LKML Archive on lore.kernel.org
help / color / mirror / Atom feed
From: Peter Zijlstra <a.p.zijlstra@chello.nl>
To: Christoph Lameter <clameter@sgi.com>
Cc: akpm@osdl.org, Paul Menage <menage@google.com>,
linux-kernel@vger.kernel.org,
Nick Piggin <nickpiggin@yahoo.com.au>,
linux-mm@kvack.org, Andi Kleen <ak@suse.de>,
Paul Jackson <pj@sgi.com>, Dave Chinner <dgc@sgi.com>
Subject: Re: [RFC 0/8] Cpuset aware writeback
Date: Tue, 16 Jan 2007 08:38:10 +0100 [thread overview]
Message-ID: <1168933090.22935.30.camel@twins> (raw)
In-Reply-To: <20070116054743.15358.77287.sendpatchset@schroedinger.engr.sgi.com>
On Mon, 2007-01-15 at 21:47 -0800, Christoph Lameter wrote:
> Currently cpusets are not able to do proper writeback since
> dirty ratio calculations and writeback are all done for the system
> as a whole. This may result in a large percentage of a cpuset
> to become dirty without writeout being triggered. Under NFS
> this can lead to OOM conditions.
>
> Writeback will occur during the LRU scans. But such writeout
> is not effective since we write page by page and not in inode page
> order (regular writeback).
>
> In order to fix the problem we first of all introduce a method to
> establish a map of nodes that contain dirty pages for each
> inode mapping.
>
> Secondly we modify the dirty limit calculation to be based
> on the acctive cpuset.
>
> If we are in a cpuset then we select only inodes for writeback
> that have pages on the nodes of the cpuset.
>
> After we have the cpuset throttling in place we can then make
> further fixups:
>
> A. We can do inode based writeout from direct reclaim
> avoiding single page writes to the filesystem.
>
> B. We add a new counter NR_UNRECLAIMABLE that is subtracted
> from the available pages in a node. This allows us to
> accurately calculate the dirty ratio even if large portions
> of the node have been allocated for huge pages or for
> slab pages.
What about mlock'ed pages?
> There are a couple of points where some better ideas could be used:
>
> 1. The nodemask expands the inode structure significantly if the
> architecture allows a high number of nodes. This is only an issue
> for IA64. For that platform we expand the inode structure by 128 byte
> (to support 1024 nodes). The last patch attempts to address the issue
> by using the knowledge about the maximum possible number of nodes
> determined on bootup to shrink the nodemask.

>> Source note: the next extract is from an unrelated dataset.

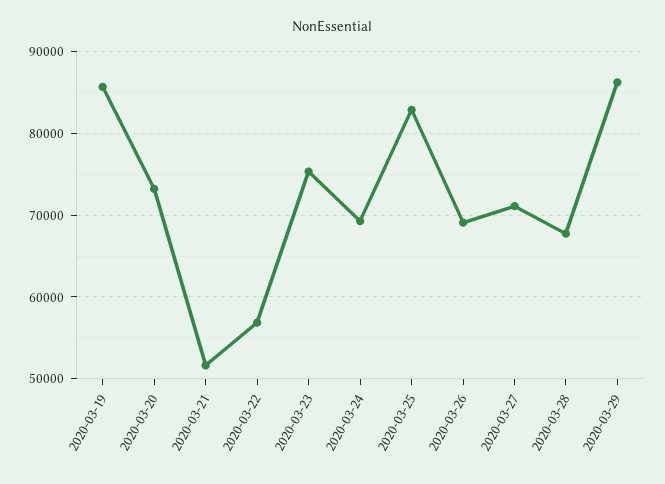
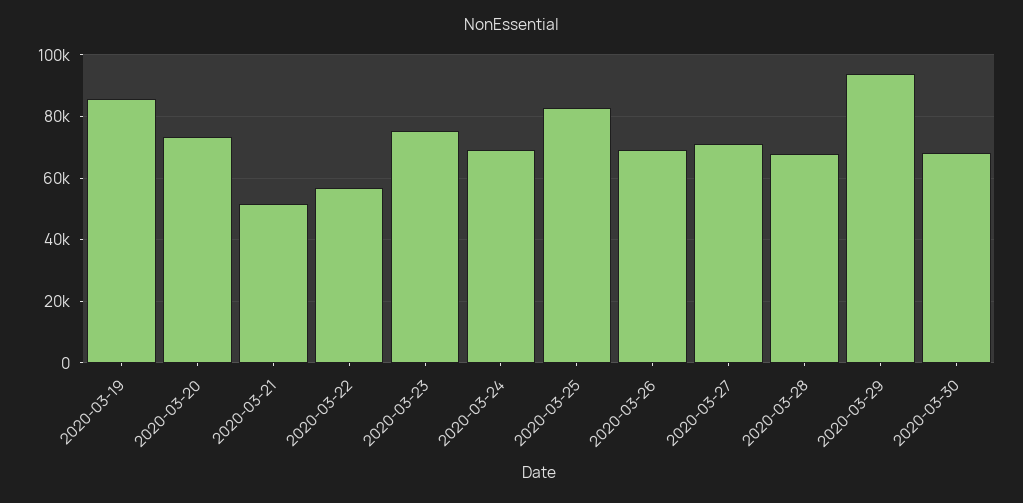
2020-03-29: 86000 -> 94000
2020-03-30: none -> 68000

Not the prettiest indeed, no ideas though.
> 2. The calculation of the per cpuset limits can require looping
> over a number of nodes which may bring the performance of get_dirty_limits
> near pre 2.6.18 performance (before the introduction of the ZVC counters)

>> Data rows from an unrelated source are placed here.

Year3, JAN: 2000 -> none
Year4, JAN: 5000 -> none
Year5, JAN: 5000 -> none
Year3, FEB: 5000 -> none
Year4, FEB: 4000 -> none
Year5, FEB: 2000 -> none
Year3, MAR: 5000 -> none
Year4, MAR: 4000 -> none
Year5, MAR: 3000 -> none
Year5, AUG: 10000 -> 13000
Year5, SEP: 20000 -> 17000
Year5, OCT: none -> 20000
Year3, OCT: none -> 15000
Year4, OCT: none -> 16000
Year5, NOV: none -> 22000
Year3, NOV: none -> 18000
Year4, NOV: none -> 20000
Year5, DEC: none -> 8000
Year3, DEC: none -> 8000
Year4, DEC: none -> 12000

> (only for cpuset based limit calculation). There is no way of keeping these
> counters per cpuset since cpusets may overlap.
Well, you gain functionality, you loose some runtime, sad but probably
worth it.
Otherwise it all looks good.
Acked-by: Peter Zijlstra <a.p.zijlstra@chello.nl>
next prev parent reply other threads:[~2007-01-16 7:40 UTC|newest]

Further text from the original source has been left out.